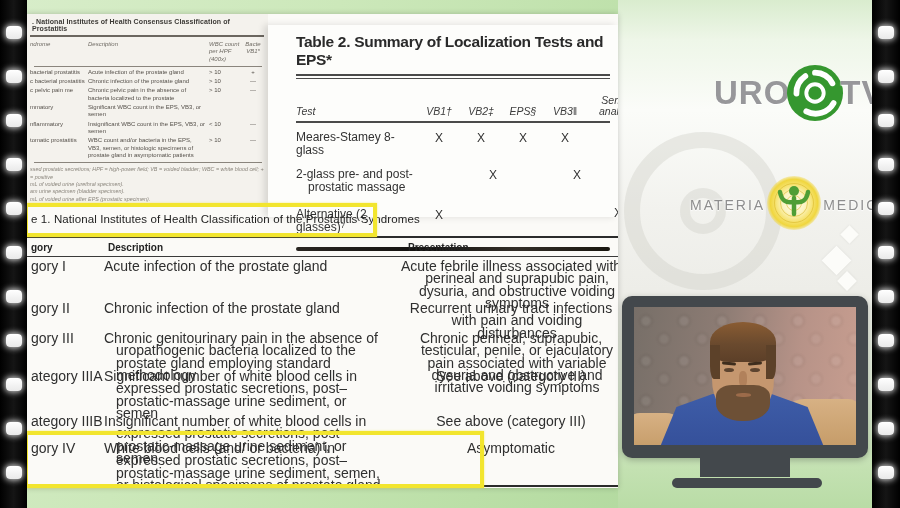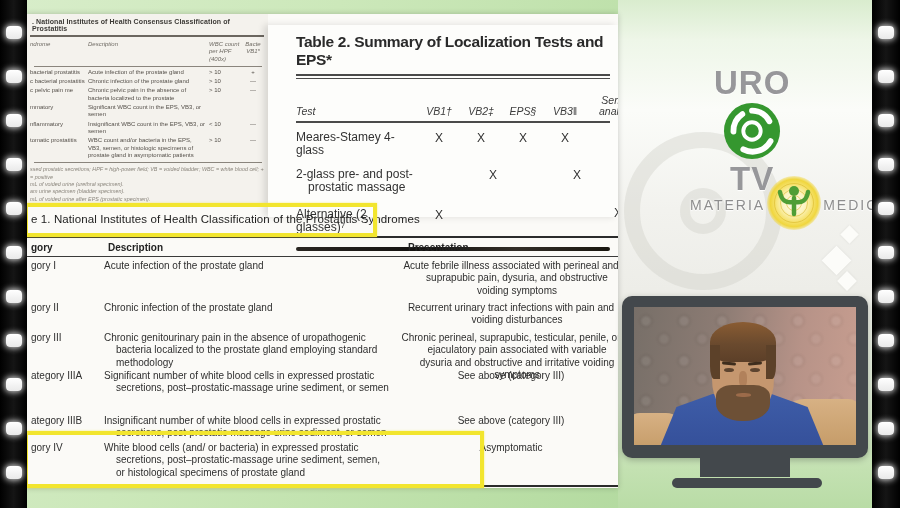--- a/index.html
+++ b/index.html
@@ -21,21 +21,21 @@
   .reel{position:absolute;left:6px;top:132px;width:158px;height:158px;border-radius:50%;
     border:16px solid rgba(205,205,196,.38);box-sizing:border-box;}
   .reel-hub{position:absolute;left:62px;top:188px;width:46px;height:46px;border-radius:50%;
     border:10px solid rgba(205,205,196,.38);box-sizing:border-box;}
   .diamond{position:absolute;background:#fcfcf9;transform:rotate(45deg);box-shadow:0 0 3px rgba(0,0,0,.08);}
   .d1{left:225px;top:228px;width:13px;height:13px;}
   .d2{left:208px;top:250px;width:21px;height:21px;}
   .d3{left:222px;top:274px;width:14px;height:14px;}
 
   
-  .urotv{position:absolute;left:96px;top:64px;display:flex;align-items:center;z-index:2;flex-direction:column;}
+  .urotv{position:absolute;left:96px;top:64px;display:flex;align-items:center;z-index:2;}
   .urotv .word{font-size:33px;font-weight:bold;color:#97979a;letter-spacing:1px;
     text-shadow:0 1px 1px #fff;}
   .urotv svg{margin:0 -4px;}
 
   
   .mm{position:absolute;left:72px;top:176px;display:flex;align-items:center;z-index:2;}
   .mm .word{font-size:20px;color:#8d8d8d;letter-spacing:2px;font-variant:small-caps;
     text-shadow:0 0 3px #fff,0 1px 1px #fff;}
   .mm-icon{position:relative;width:54px;height:54px;margin:0 2px;flex:0 0 auto;}
   .mm-glow{position:absolute;inset:0;border-radius:50%;
@@ -115,21 +115,21 @@
   .hang{padding-left:12px;text-indent:-12px;}
 
   
   .t1{position:absolute;left:0;top:191px;width:592px;height:283px;color:#262626;}
   .t1-title{position:absolute;left:5px;top:8px;font-size:11.5px;color:#1d1d1d;letter-spacing:.1px;}
   .t1-rule1{position:absolute;left:0;top:31px;width:592px;height:1.5px;background:#2b2b2b;}
   .t1-head{position:absolute;top:37px;font-size:10px;font-weight:bold;color:#222;}
   .h-cat{left:5px;} .h-desc{left:82px;} .h-pres{left:382px;}
   .t1-rule2{position:absolute;left:0;top:51px;width:592px;height:1px;background:#3a3a3a;}
   .t1-ruleB{position:absolute;left:0;top:280px;width:592px;height:1.5px;background:#2b2b2b;}
-  .t1-row{position:absolute;left:0;width:592px;display:flex;font-size:10px;line-height:12.3px;color:#2f2f2f;}
+  .t1-row{position:absolute;left:0;width:592px;display:flex;font-size:14px;line-height:12.3px;color:#2f2f2f;}
   .c-cat{width:78px;flex:0 0 auto;padding-left:5px;box-sizing:border-box;}
   .c-desc{width:296px;flex:0 0 auto;padding-right:10px;box-sizing:border-box;}
   .c-pres{width:210px;flex:0 0 auto;text-align:center;}
   .r1{top:55px;} .r2{top:97px;} .r3{top:127px;} .r4{top:165px;} .r5{top:210px;} .r6{top:237px;}
 
   
   .hl{position:absolute;border:4px solid #f2e52e;box-shadow:0 0 2px rgba(242,229,46,.6);z-index:5;background:transparent;}
   .hl-title{left:24px;top:203px;width:353px;height:34px;box-sizing:border-box;}
   .hl-row{left:24px;top:431px;width:460px;height:57px;box-sizing:border-box;}
 </style>
@@ -279,21 +279,21 @@
         <div class="t2-test">Test</div>
         <div class="t2-cell">VB1†</div>
         <div class="t2-cell">VB2‡</div>
         <div class="t2-cell">EPS§</div>
         <div class="t2-cell">VB3‖</div>
         <div class="t2-cell semen">Semen analysis</div>
       </div>
       <div class="t2-hr"></div>
 
       <div class="t2-row t2-body t2-r1">
-        <div class="t2-test">Meares-Stamey 4-glass</div>
+        <div class="t2-test">Meares-Stamey 8-glass</div>
         <div class="t2-cell">X</div>
         <div class="t2-cell">X</div>
         <div class="t2-cell">X</div>
         <div class="t2-cell">X</div>
         <div class="t2-cell semen"></div>
       </div>
       <div class="t2-row t2-body t2-r2">
         <div class="t2-test hang">2-glass pre- and post- prostatic massage</div>
         <div class="t2-cell"></div>
         <div class="t2-cell">X</div>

----------

**Exercise objective:** Look through the entries above. Copy out every line holding the word "hang".

**Expected output:**
   .hang{padding-left:12px;text-indent:-12px;}
         <div class="t2-test hang">2-glass pre- and post- prostatic massage</div>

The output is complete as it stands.